[PATCH] ocfs2: fix missing metadata reservation for large xattrs
From: Ian Bridges
Date: Sat May 30 2026 - 10:16:47 EST
[BUG]
lsetxattr() panics the kernel when setting a large xattr value on a
fragmented filesystem where the file already has an external xattr
block.
[CAUSE]
ocfs2_calc_xattr_set_need() never reserves metadata blocks for a new
xattr value's extent tree when the file already has an external xattr
block. The not_found path leaves meta_add at zero, so meta_ac is NULL
when ocfs2_xattr_extend_allocation() runs.

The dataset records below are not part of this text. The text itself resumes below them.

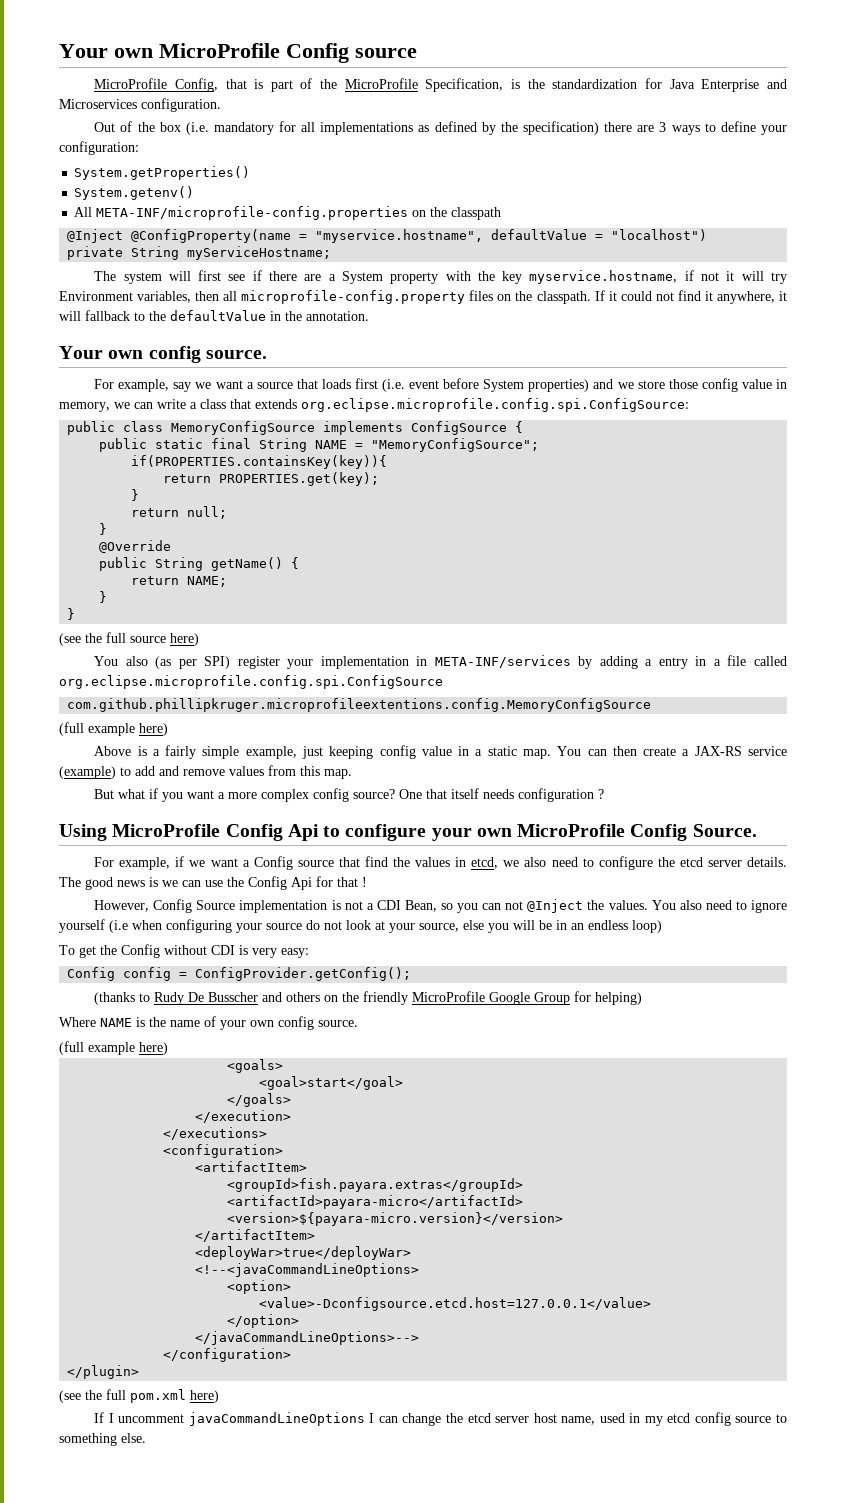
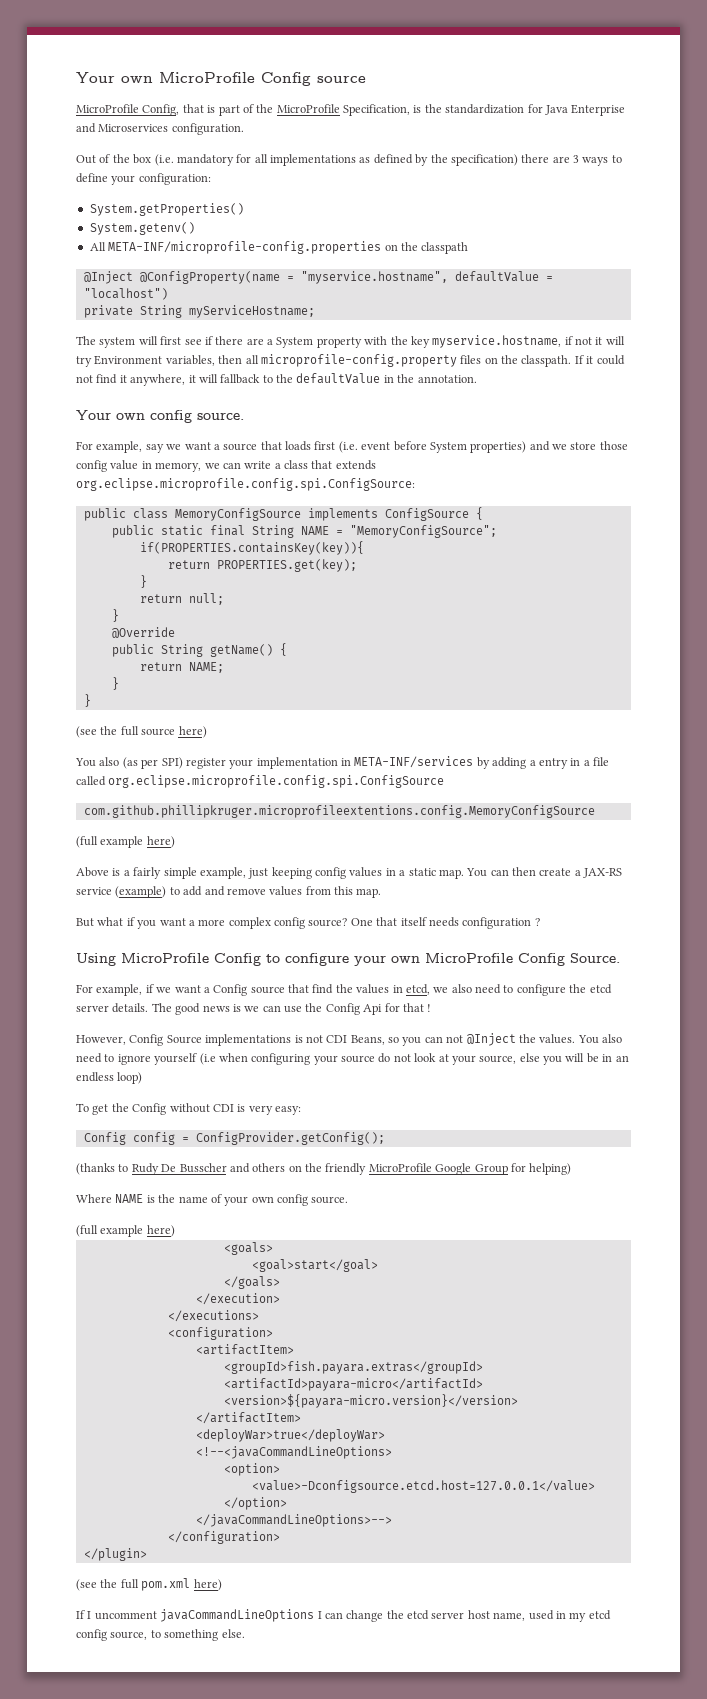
[421,746,452,756] value -> [349,867,383,877] values
[287,824,319,841] Api -> (261, 959) none
[239,900,328,913] implementation -> [205,1034,292,1046] implementations
[366,900,437,912] a CDI Bean, -> [326,1035,385,1045] CDI Beans,
[735,1416,772,1423] source -> [110,1631,148,1640] source,

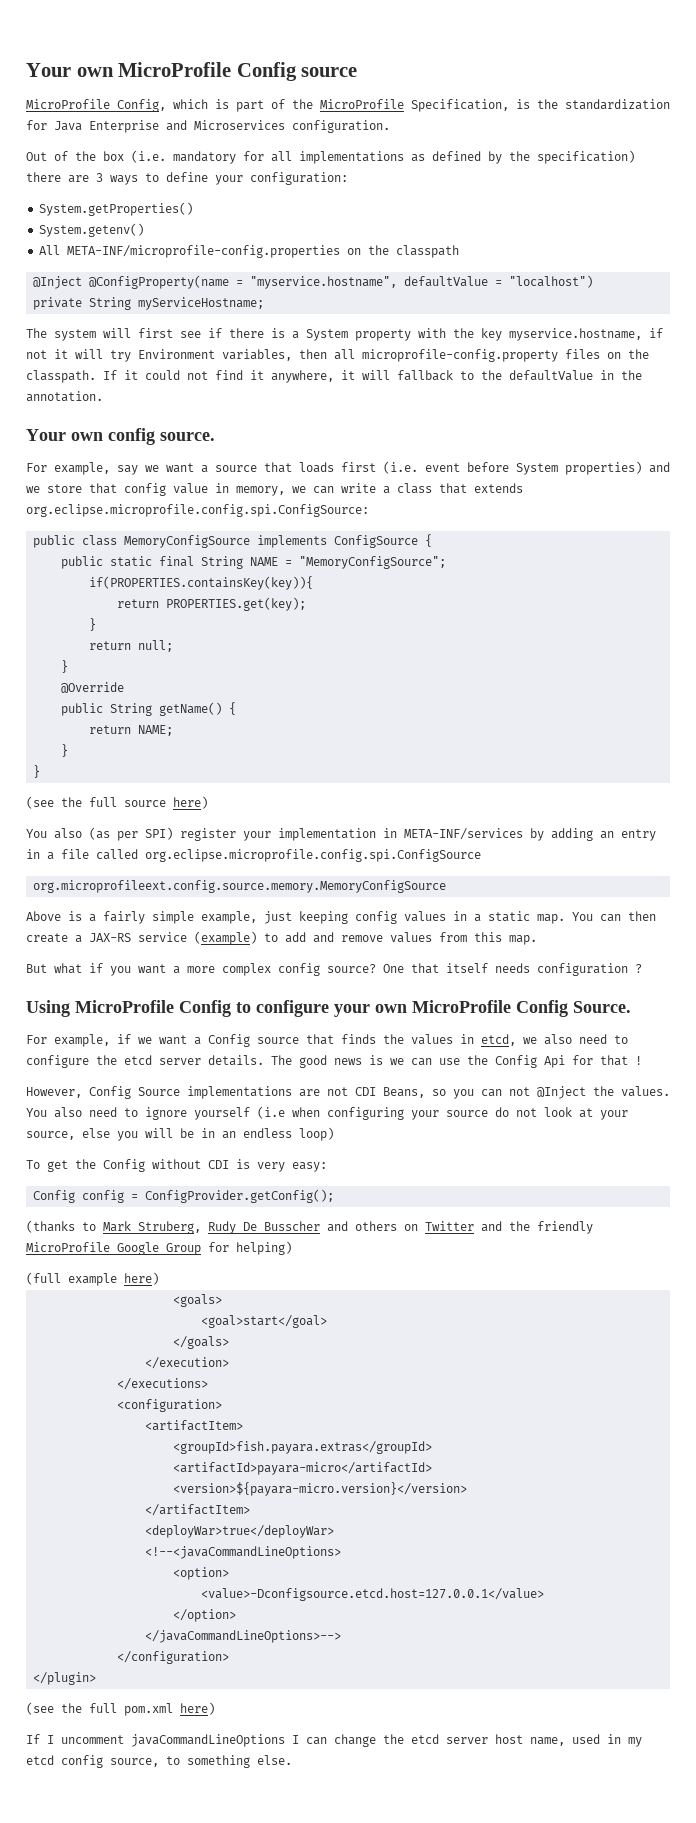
[182,104,204,113] that -> [173,99,208,109] which
[246,338,264,345] are -> [271,328,285,338] is
[599,441,628,450] those -> [89,483,117,494] that
[529,760,536,766] a -> [600,831,614,839] an
[83,805,595,818] [76,836,175,848] com.github.phillipkruger.microprofileextentions.config.MemoryConfigSource // (full example here) -> [33,880,447,893] org.microprofileext.config.source.memory.MemoryConfigSource
[312,984,334,994] find -> [341,1034,376,1044] finds
[294,1035,303,1043] is -> [299,1089,320,1097] are
(129, 1168) none -> [103,1221,201,1234] Mark Struberg,
(302, 1168) none -> [425,1221,502,1232] Twitter and
[76,1194,349,1206] // Where NAME is the name of your own config source. -> (292, 1248) none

A new value root has room for a single extent record. On a fragmented
filesystem, the allocator cannot satisfy the xattr value in one
contiguous run, so each non-contiguous run requires its own extent
record. When the value root's extent list is full and meta_ac is NULL,
ocfs2_add_clusters_in_btree() returns RESTART_META, and
ocfs2_xattr_extend_allocation() hits BUG_ON(why == RESTART_META).
[FIX]
The case where no xattr block exists yet already calls
ocfs2_extend_meta_needed(&def_xv.xv.xr_list) to reserve value tree
metadata. Add the same reservation to the case where an xattr block
already exists, making the two cases consistent.
Replace the BUG_ON with a -ENOSPC return so that if RESTART_META is
returned despite the reservation, the error propagates to userspace
instead of panicking the kernel.
Fixes: a78f9f466894 ("ocfs2: make xattr extension work with new local alloc reservation.")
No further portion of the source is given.